*** Opening of DATA SUPPLIED ***

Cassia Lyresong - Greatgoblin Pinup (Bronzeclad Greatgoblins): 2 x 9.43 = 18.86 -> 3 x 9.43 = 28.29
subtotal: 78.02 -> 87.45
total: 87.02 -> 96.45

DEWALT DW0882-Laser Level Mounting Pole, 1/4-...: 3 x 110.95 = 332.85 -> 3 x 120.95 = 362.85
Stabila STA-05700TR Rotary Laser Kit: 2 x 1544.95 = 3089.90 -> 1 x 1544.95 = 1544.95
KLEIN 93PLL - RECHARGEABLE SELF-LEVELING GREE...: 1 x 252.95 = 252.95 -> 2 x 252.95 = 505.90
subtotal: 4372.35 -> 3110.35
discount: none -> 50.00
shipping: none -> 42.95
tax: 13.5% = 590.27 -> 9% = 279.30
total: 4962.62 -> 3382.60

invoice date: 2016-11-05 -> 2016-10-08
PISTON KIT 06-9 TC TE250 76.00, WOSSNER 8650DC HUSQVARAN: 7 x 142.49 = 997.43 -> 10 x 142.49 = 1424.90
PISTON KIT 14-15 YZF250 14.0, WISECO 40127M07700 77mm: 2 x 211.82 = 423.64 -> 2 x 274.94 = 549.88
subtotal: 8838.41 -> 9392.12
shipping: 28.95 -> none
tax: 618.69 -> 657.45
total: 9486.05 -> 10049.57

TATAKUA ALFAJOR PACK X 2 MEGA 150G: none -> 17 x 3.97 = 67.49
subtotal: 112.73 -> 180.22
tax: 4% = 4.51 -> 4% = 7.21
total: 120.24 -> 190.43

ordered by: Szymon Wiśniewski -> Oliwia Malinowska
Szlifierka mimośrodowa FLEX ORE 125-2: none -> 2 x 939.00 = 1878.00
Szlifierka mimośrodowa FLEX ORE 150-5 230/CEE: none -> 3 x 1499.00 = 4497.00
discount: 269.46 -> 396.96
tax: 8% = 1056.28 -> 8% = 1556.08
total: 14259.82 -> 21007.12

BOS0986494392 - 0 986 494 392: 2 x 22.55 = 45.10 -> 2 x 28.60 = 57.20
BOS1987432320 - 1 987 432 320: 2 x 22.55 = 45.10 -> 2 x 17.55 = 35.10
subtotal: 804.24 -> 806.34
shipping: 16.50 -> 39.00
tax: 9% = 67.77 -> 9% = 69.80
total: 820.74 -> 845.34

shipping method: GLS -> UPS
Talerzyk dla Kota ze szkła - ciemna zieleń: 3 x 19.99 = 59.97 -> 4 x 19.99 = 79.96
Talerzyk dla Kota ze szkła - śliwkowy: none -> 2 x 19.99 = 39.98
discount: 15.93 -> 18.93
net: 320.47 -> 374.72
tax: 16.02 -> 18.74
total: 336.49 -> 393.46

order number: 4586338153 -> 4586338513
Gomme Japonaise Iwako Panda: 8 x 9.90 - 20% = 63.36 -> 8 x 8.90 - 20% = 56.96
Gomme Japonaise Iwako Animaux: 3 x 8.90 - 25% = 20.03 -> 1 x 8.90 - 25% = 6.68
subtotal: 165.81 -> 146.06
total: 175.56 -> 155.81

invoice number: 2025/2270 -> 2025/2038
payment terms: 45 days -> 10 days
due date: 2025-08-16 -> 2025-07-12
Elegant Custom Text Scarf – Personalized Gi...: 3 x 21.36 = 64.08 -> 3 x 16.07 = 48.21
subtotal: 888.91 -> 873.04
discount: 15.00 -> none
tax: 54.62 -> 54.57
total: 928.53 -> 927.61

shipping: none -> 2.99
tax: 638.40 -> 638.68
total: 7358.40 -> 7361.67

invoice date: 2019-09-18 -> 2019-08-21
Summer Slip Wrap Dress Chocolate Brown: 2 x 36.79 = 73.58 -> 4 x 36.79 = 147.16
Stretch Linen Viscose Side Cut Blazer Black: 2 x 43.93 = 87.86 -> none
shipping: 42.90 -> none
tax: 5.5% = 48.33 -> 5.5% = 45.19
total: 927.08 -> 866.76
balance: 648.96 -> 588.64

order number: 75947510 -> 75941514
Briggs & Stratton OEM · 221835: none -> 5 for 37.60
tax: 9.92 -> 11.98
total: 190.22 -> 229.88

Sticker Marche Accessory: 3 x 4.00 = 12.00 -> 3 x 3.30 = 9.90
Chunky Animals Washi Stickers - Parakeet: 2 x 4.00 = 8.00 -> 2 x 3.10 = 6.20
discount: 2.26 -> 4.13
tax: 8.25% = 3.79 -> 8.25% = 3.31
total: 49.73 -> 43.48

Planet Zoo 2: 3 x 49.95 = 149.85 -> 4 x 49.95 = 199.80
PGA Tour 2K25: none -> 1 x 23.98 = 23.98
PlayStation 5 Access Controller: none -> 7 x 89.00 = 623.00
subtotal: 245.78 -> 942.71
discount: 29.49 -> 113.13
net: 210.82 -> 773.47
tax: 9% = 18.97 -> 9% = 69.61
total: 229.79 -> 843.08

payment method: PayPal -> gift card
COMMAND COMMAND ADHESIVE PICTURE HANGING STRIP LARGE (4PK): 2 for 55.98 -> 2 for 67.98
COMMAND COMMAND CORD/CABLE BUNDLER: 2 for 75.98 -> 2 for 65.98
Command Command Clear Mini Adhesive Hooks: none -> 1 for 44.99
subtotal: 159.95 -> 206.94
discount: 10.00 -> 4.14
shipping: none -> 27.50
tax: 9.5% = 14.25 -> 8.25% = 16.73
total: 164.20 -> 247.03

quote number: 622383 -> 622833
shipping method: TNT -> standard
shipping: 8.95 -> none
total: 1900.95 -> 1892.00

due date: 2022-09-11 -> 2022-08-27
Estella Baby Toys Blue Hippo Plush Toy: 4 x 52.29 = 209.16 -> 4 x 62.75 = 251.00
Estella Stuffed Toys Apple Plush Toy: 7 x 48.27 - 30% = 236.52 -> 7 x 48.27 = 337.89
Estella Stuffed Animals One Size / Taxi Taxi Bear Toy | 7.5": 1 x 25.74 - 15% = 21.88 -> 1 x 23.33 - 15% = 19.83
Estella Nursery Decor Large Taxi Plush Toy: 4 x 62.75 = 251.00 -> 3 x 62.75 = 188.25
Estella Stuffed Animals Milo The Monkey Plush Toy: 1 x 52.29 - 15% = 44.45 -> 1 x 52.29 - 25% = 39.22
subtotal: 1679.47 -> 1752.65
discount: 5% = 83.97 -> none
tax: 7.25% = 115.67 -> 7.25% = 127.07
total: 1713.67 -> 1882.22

*** Close of DATA SUPPLIED ***

Collect the complete line wherever the string "payment" appears in the records.

payment terms: 45 days -> 10 days
payment method: PayPal -> gift card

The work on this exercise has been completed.